Alexandra Biriukova (July 10, 1895 - February 10, 1967) was a Canadian architect and nurse. She is known for being the first woman in the Ontario Association of Architects and for her design of Lawren Harris's residence. She was the second woman to register as an architect in Canada.[1]


Biriukova was born in Vladivostok, Russia.[2] Her father was Dimiti Biriukoff, who was the chief civil engineer on the first trans-Siberian railway.[3] In 1911, Biriukova studied architecture and received a degree from the School of Architecture in Petrograd.[1] In 1914, during the Russian Revolution, she and her family left the country and moved to Rome.[2] In 1925, in Rome, she received a post-graduate degree in architecture from the Royal Superior School of Architecture.[1] Between 1924 and 1929, she worked in Rome for architect Arnoldo Foschini.[1] In 1929 she moved again to Toronto[4] where her sister, Yulia Biriukova, an artist, lived.[5] She registered with the Ontario Association of Architects (OAA) in 1931.[2]


In Toronto, her first commission is believed to be an interior design for a Russian Orthodox Church.[4] However, Biriukova's most recognized work is the Lawren Harris residence, which was designed in the Art Deco style and is one of the few homes to be built in Toronto along avant garde lines.[6] Construction on the home, located at 2 Ava Crescent in Forest Hill, began in 1931.[4] The house is symmetrical, smooth and made up of "almost austere two- and three-storey masses."[7] While the designs for the house had initially been prepared by Douglas Kertland, she reworked the designs at Harris's request[3] and she is credited for all of the final design work.[8] Biriukova's design was considered "radical" for the time.[9] At first, the Harris home received a negative critical reception from contemporaries.[10] However, today, the building continues to be recognized: the OAA named it one of the top ten Art Deco Buildings in Toronto.[11]
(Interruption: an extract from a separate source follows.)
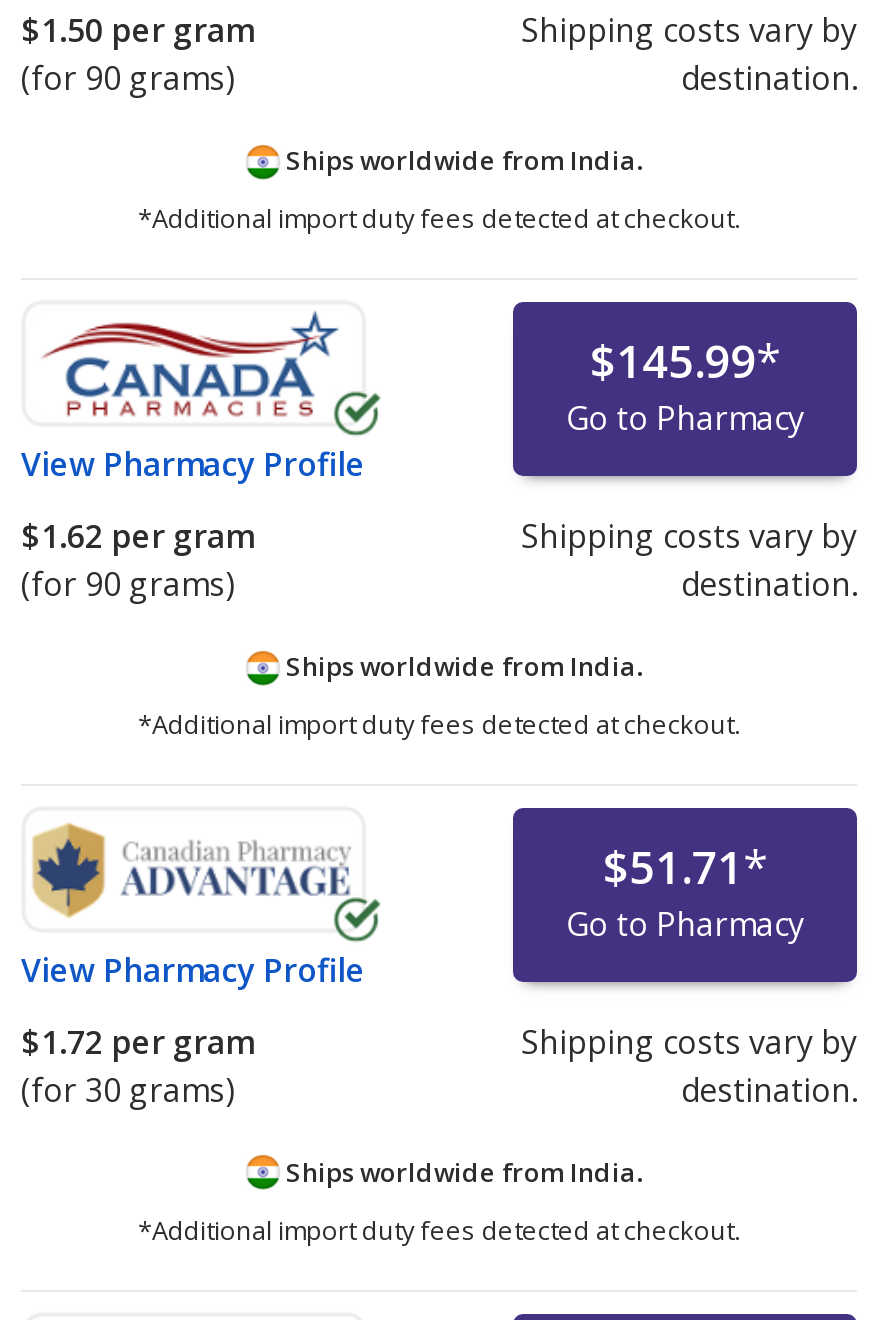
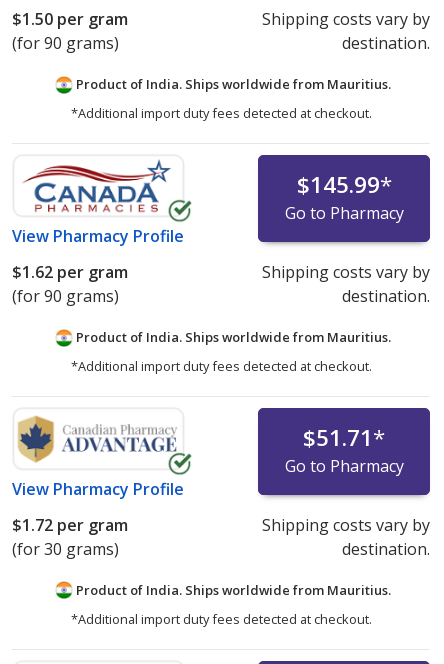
[280,143,642,179] Ships worldwide from India. -> [73,75,391,93] Product of India. Ships worldwide from Mauritius.
[280,648,642,684] Ships worldwide from India. -> [73,328,391,346] Product of India. Ships worldwide from Mauritius.
[280,1154,642,1190] Ships worldwide from India. -> [73,581,391,599] Product of India. Ships worldwide from Mauritius.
Biriukova has not been well recognized in art history due to architectural historians "who have tried to diminish the role she played in the design of Harris's well-known house."[1] Even though she was named as architect on the contract drawings, some historians "have questioned how much credit Biriukova should receive for this elegant and iconic house."[2] Geoffrey Simmins, an art historian from the University of Calgary, asserted, with little evidence, that Harris instead may have influenced most of the home's design, saying, "Certainly the house's geometric plan and clear, axial sequence of spaces...accord with Harris's own interests."[12] Cynthia Hammond calls such readings of Biriukova's work "troubling narratives" which are loaded with gendered assumptions.[8]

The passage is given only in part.